Только в печальных глазах возлюбленной Дромунд мог бы прочесть еще большую грусть.

– О Дромунд! – сказала Ирина. – Все счастие, какое отпущено на мою долю в земной жизни, я отдала тебе. Остальное принадлежит моей душе. Снисходя к нашей любви, она принесла себя в жертву. Она согласилась страдать из-за нашего счастья, надеясь искупить этим все, что было в нем нечистого. Но принесение ложной клятвы, как ты требуешь, нельзя ни искупить, ни очистить страданиями; оно прямо низвергнет виновную в огонь вечный. Против этого душа возмущается и протестует; отделяясь и от меня и от тебя; она оставляет в твоих объятиях, Дромунд, лишь одну только мертвую оболочку нашей любви!

Часто Дромунд страдал от мысли, что эта христианка заставляет его нарушать верования, всосанные с молоком матери и от которых он отказаться не мог. Он знал, что если не умрет случайной смертью, то кончит жизнь не под жгучими лучами солнца Византии, а на холодном Севере, распростертым на костре из сосен, при магическом свете луны. Почувствовать в Ирине веру, противную своей, Дромунду было очень тяжело, это уменьшало в его глазах ценность жертвы, принесенной ею его любви.

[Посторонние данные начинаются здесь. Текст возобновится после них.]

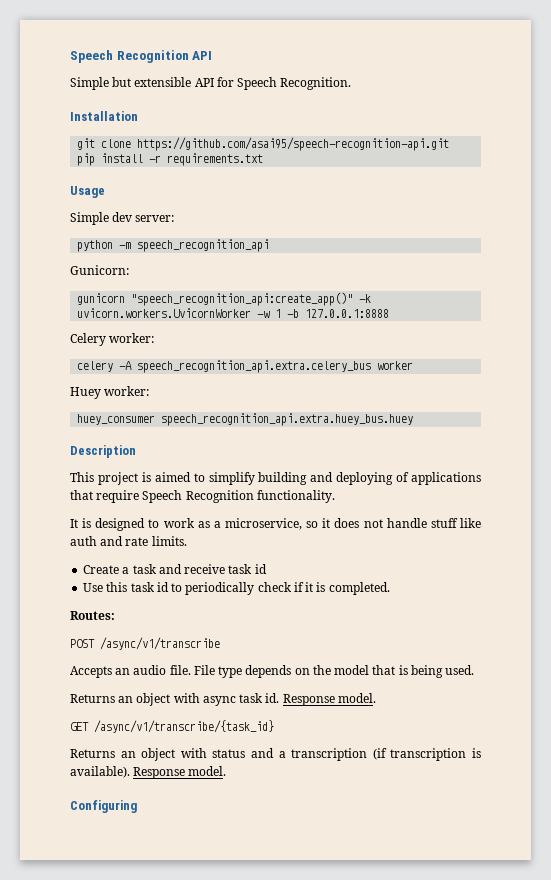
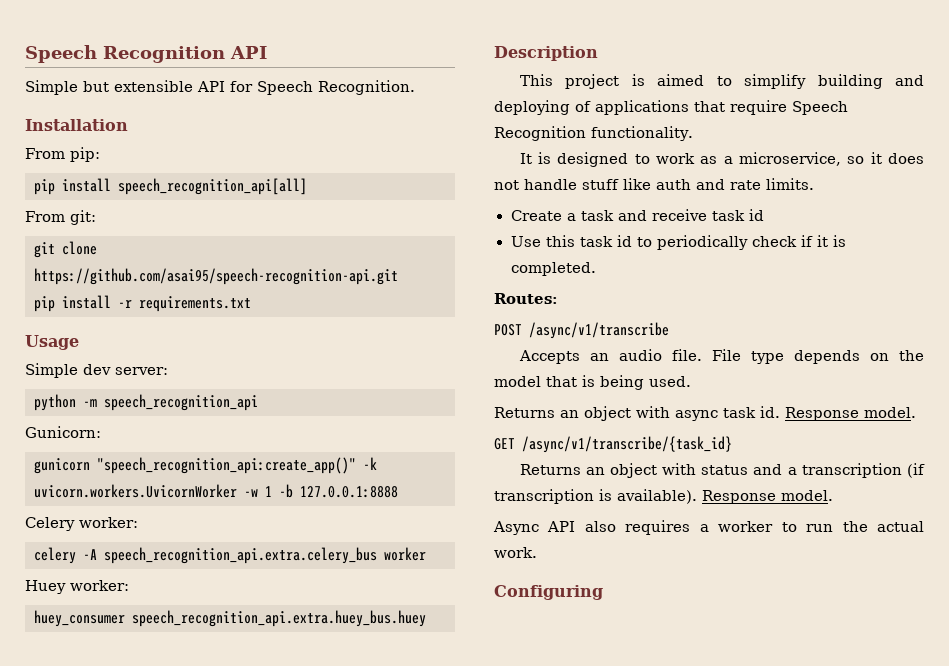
+ From pip:
+ pip install speech_recognition_api[all]
+ From git:
+ Async API also requires a worker to run the actual work.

Он вспыхнул от досады и сказал:

– Ты любишь свой рай больше, чем меня!

Подняв на него свой правдивый взор, Ирина ответила:

– Бог свидетель, что душа моя не побоялась бы никаких мук, если бы за общее блаженство она разделила бы с тобой и общее страдание. Она забыла про свою скорбь, сокрушаясь о твоей, так же как моя радость удвоилась, видя тебя счастливым; но в той жизни наши дороги различны: христианка, преступившая клятву, не может рассчитывать на отеческое милосердие Всевышнего, которое ожидает такого темного и неведующего человека, как ты, Дромунд! Тут же, на земле, должно окончиться наше общее счастье и страдание. Неумолимый Судья не исполнит моей просьбы и не соединит наши страждущие души в одном пламени!

Он понимал в ее словах только сопротивление и воскликнул:

– Оставь их и следуй за мной!

Любовь в ней заговорила, заслонила собою все ее набожные размышления, понесла, как волну, гонимую силой ветра, и она вскрикнула в порыве полного доверия:

– Дромунд! Ты этого хочешь? Мы переплывем Босфор… Мы скроемся под буками. Жить в шалаше под твоей защитой, твоим трудом, любить тебя!..

Но она остановилась, так как брови Дромунда нахмурились от непривычной заботы.

– О, я сумасшедшая! Не для того ты покинул свой край, чтоб вести такую тихую, бедную жизнь! Твое счастье в боевой славе, в победном звуке трубе. Я более не та Ирина, которая могла украшать тебя как божество и силою своей любви возвышать над толпой и завистниками. Теперь я буду для тебя только облаком, затемняющим твою судьбу… Посмотри же ласково на меня еще раз, прежде чем я удалюсь. Любовь сделала меня и скромной и вместе гордой и дала мне такие страдания, что я жду, как освобождения, той минуты, когда даже воспоминания о счастии не обеспокоят меня больше…

Тьма спустилась над их догорающей любовью. Поникнув, Ирина ждала от Дромунда последней ласки, которая облегчила бы хоть немного ее душу.

Но этой ласки не было.

Воин оставался неподвижен и молчал. Он обдумывал положение, которое удовлетворило бы его гордость. Он уже не думал больше о блаженстве, так жадно от него ожидаемом.